## Task to complete
The whole listing is to be written out again exactly; the pictures are not.

## Records for the exercise

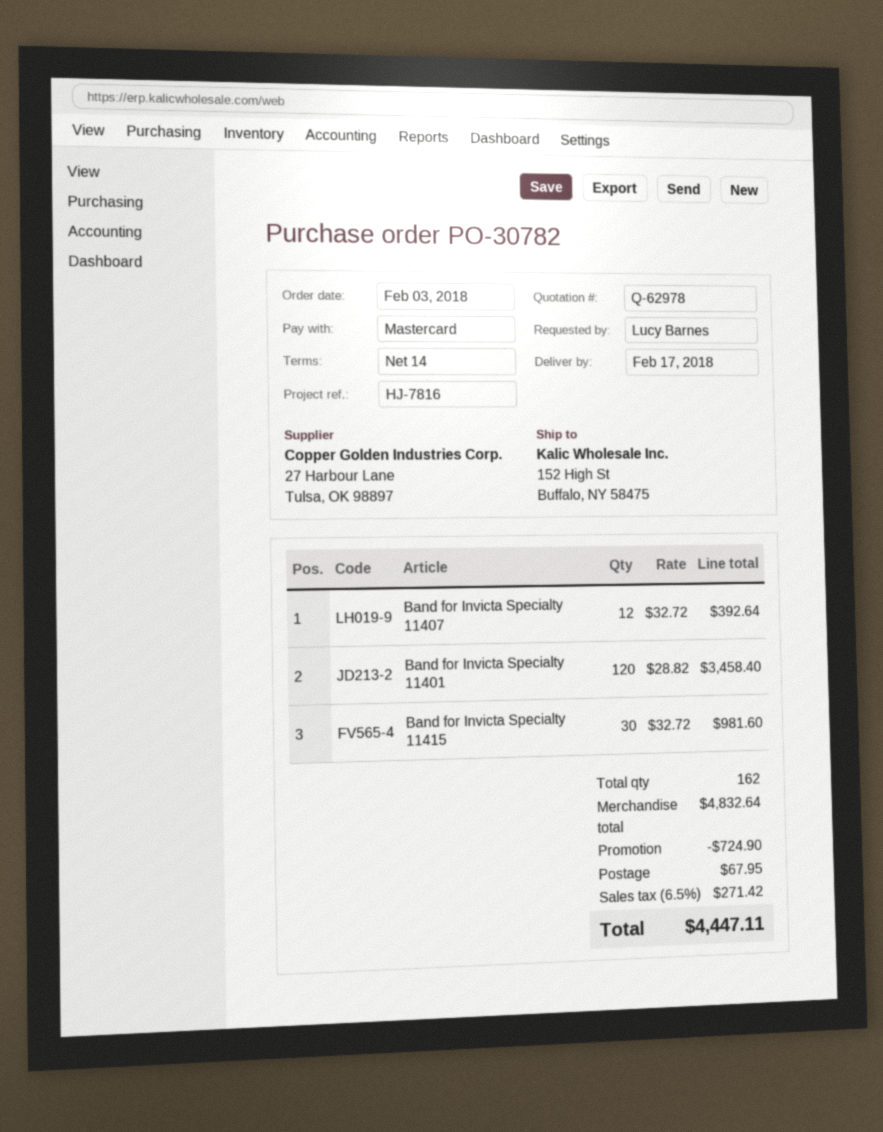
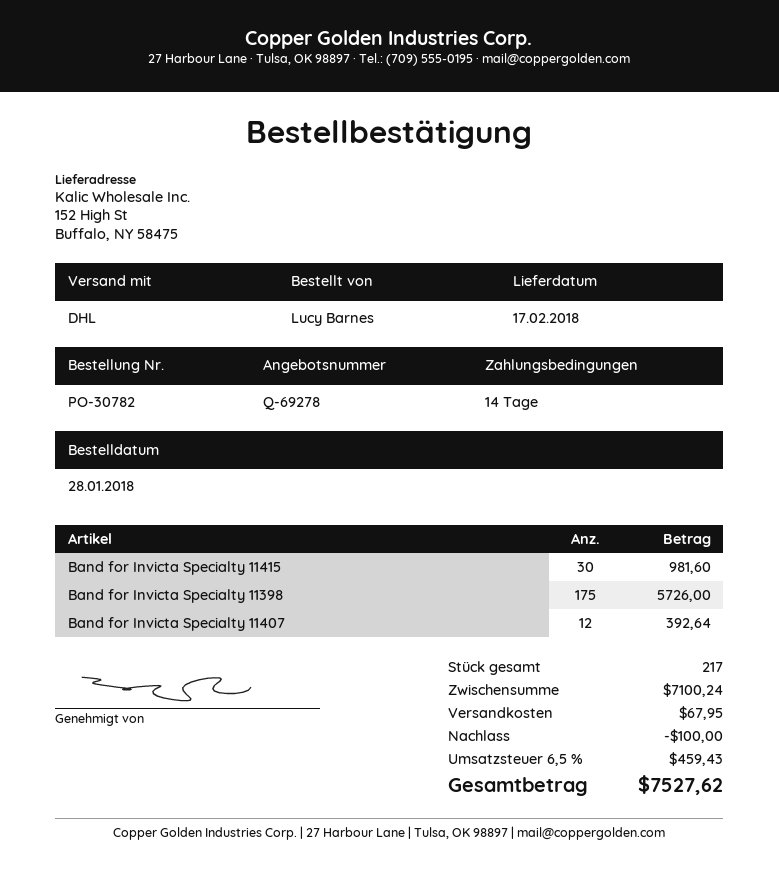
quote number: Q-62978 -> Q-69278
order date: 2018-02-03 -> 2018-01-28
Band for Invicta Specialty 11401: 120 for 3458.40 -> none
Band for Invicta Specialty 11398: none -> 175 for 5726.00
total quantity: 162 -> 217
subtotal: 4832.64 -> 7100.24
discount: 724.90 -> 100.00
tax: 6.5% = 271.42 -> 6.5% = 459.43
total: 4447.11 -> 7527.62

## Exercise solution
quote number: Q-62978 -> Q-69278
order date: 2018-02-03 -> 2018-01-28
Band for Invicta Specialty 11401: 120 for 3458.40 -> none
Band for Invicta Specialty 11398: none -> 175 for 5726.00
total quantity: 162 -> 217
subtotal: 4832.64 -> 7100.24
discount: 724.90 -> 100.00
tax: 6.5% = 271.42 -> 6.5% = 459.43
total: 4447.11 -> 7527.62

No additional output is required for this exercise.